The last time the UK finance minister revealed his tax and spending plans, the market is chaotic and finally the prime minister of our country lost his job. The new government is not looking for a repeat performance.
On Thursday, Chancellor Jeremy Hunt will launch a budget aimed at restoring confidence in Britain’s ability to manage its public finances. But that may be easier said than done.
This country is looking down a barrel grueling recessionand investors remain on edge as interest rates go up. It required Hunt, who had claimed that England faced with a “very difficult” decision.to pull off a delicate balancing act.
Media reports suggest the government is looking to generate between £50 billion ($59 billion) and £60 billion ($70 billion) through a mix of tax increases and spending cuts, much of which cannot be used until after the next election. in 2024.
“If you do too much, too soon, you risk worsening the recession,” said Ben Zaranko, a senior research economist at the Institute for Fiscal Studies. “If you delay everything until the next general election, you risk not being seen as credible.”
A new wave of austerity could help restore the government’s reputation and financial markets after the budget from former Prime Minister Liz Truss – which featured an unusual combination of major tax cuts and ramped-up borrowing – unleashed panic.
But it will do little to ease fears about the country’s bleak economic prospects.
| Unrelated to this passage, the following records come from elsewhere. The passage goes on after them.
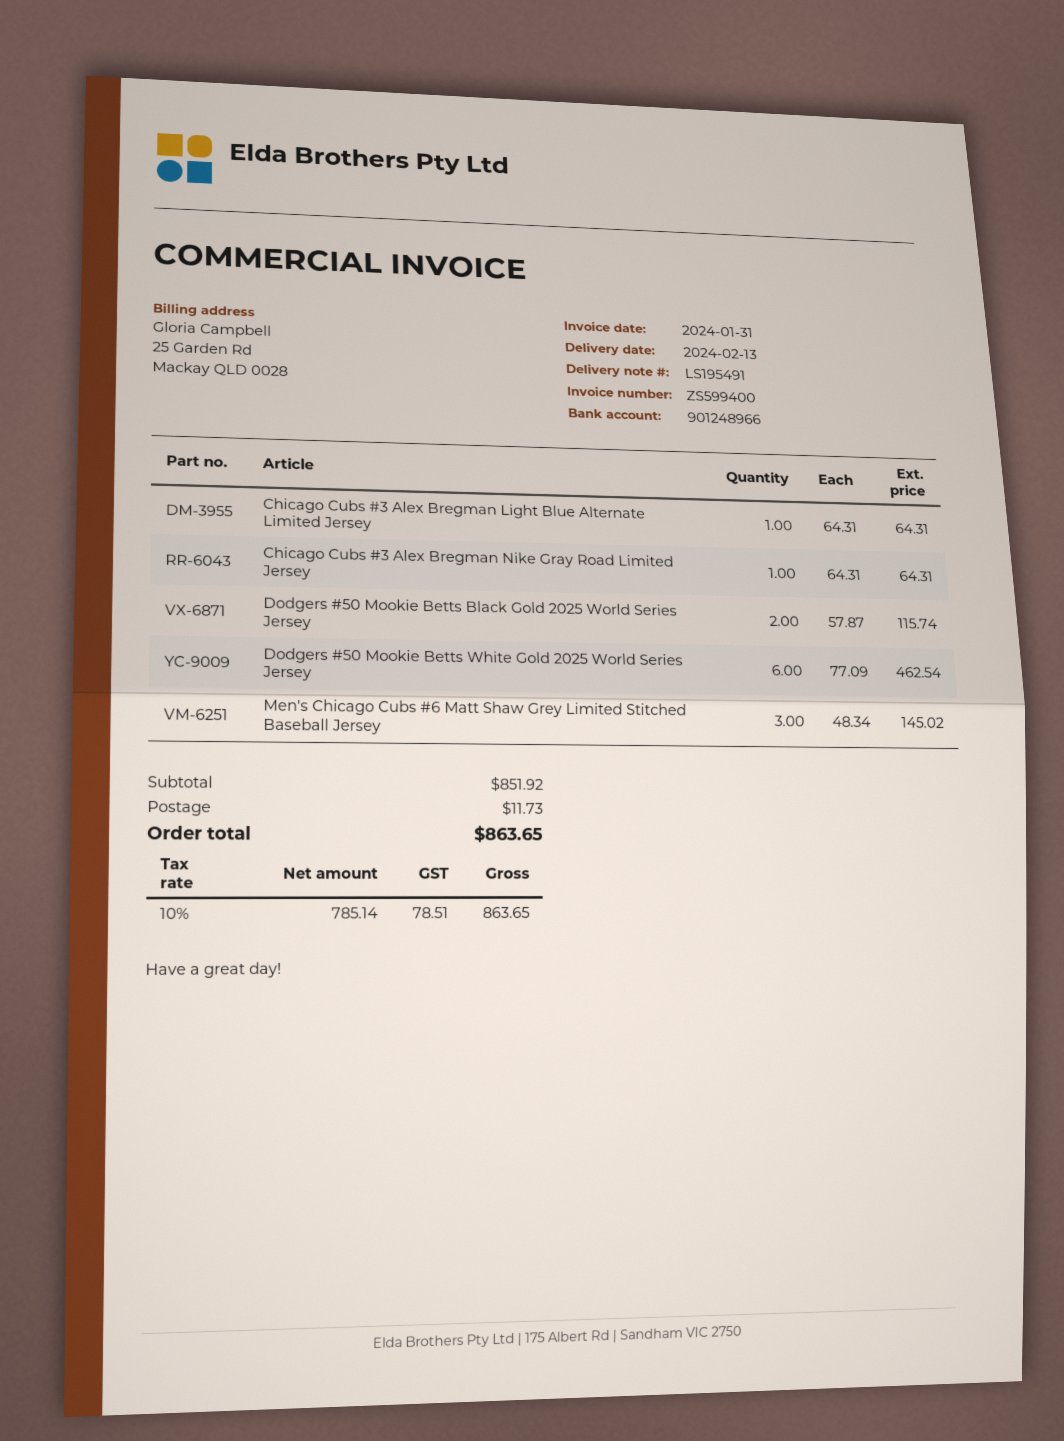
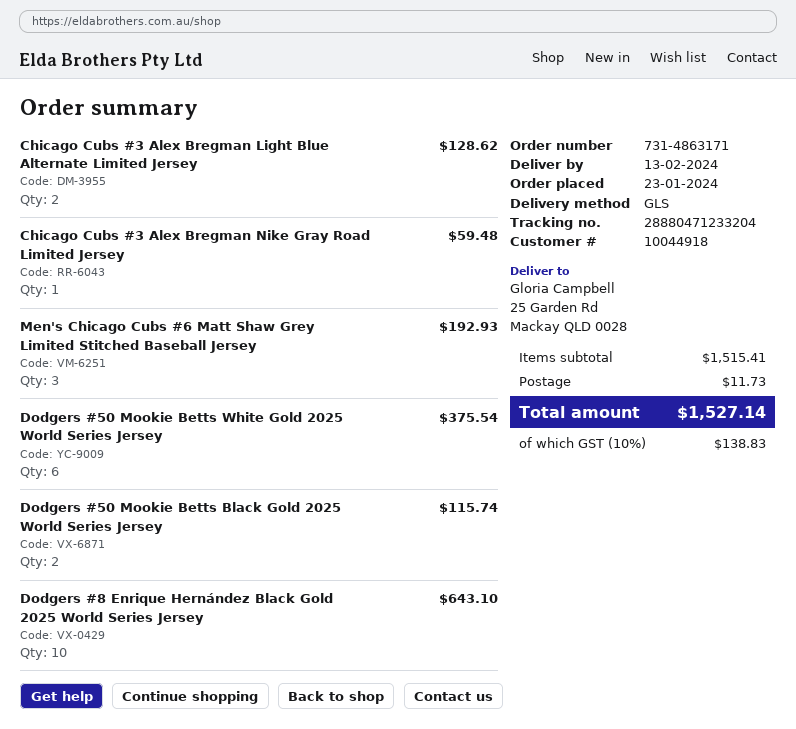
Chicago Cubs #3 Alex Bregman Light Blue Alternate Limited Jersey: 1 for 64.31 -> 2 for 128.62
Chicago Cubs #3 Alex Bregman Nike Gray Road Limited Jersey: 1 for 64.31 -> 1 for 59.48
Dodgers #50 Mookie Betts White Gold 2025 World Series Jersey: 6 for 462.54 -> 6 for 375.54
Men's Chicago Cubs #6 Matt Shaw Grey Limited Stitched Baseball Jersey: 3 for 145.02 -> 3 for 192.93
Dodgers #8 Enrique Hernández Black Gold 2025 World Series Jersey: none -> 10 for 643.10
subtotal: 851.92 -> 1515.41
tax: 10% = 78.51 -> 10% = 138.83
total: 863.65 -> 1527.14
Great Britain is one of the two G7 economies have contracted in the third quarter. It is now smaller than before the coronavirus pandemic. The Bank of England is forecast a long recession, which could last until 2024.
New cuts can make things difficult. When the government adopted an austerity program in 2010 on the heels of the Great Recession, it shaved off 1% of our country’s GDP, according to the British budget watchdog. Just four years ago, former Prime Minister Theresa May promised to bring almost a decade of austerity to a close.
Now, tax increases can further depress consumer confidence – already near record low – and spending cuts risk putting further strain on public services that are already buckling under great pressure.
Still, Hunt intends to show he has a plan to reduce government debt as a proportion of GDP in the medium term. It now stands at 98%. The Office for Budget Responsibility said in July that it could reach nearly 320% in 50 years.
“We’ve got to do some tax increases, do some spending cuts, if we’re going to show that we’re a paying country,” Hunt told Sky News on Sunday.
How did England get here? There is no shortage of fingers.
Part of the problem is global in nature. Interest rates have risen rapidly around the world as central banks try to rein in inflation. That pushed up borrowing costs for the government, causing a shock after years where money was cheap.
At the same time, skyrocketing energy costs, exacerbated by Russia’s war in Ukraine, have forced the government to step in to eliminate crippling energy bills — not long after they spent huge sums helping households and businesses through the pandemic.
Hunt has scrapped plans to cap the energy bill for a typical household at £2,500 ($2,981) for the next two years. Instead, support will only be guaranteed until next spring. But the size will still prove expensive.
Governments cannot blame all their problems on the rest of the world.
“You can just look at how the UK is performing relative to every other country in Europe, and there’s obviously a UK-specific element to this,” Zaranko said.
Exit the United Kingdom from the European Union has weighed in trade and worsen the shortage of workers in key industries. It also contributed to the devaluation of the pound – down around 20% against the US dollar since the Brexit vote in 2016 – it helped fuel inflation by pushing up import prices.
“The UK economy as a whole has been permanently damaged by Brexit,” said former Bank of England official Michael Saunders told Bloomberg TV this week. “If we hadn’t had Brexit, we probably wouldn’t be talking about an austerity budget this week. The need for tax rises, spending cuts wouldn’t be there.
While inflation in the United States cooled more than expected in October, falling to 7.7%, it is still rising sharply in Great Britain, reaching a 41 years old above 11.1% last month.
It is bolstering expectations that the Bank of England will need to keep raising interest rates and can hold them higher for longer, although the recession may complicate their forecasts.
The country’s labor market also remains extremely tight, with employment rates lower than before the coronavirus hit and a record number of people out of work due to long-term illnesses.
“Britain really knows that labor supply is constrained, perhaps more than in other countries,” said Ruth Gregory, senior UK economist at Capital Economics.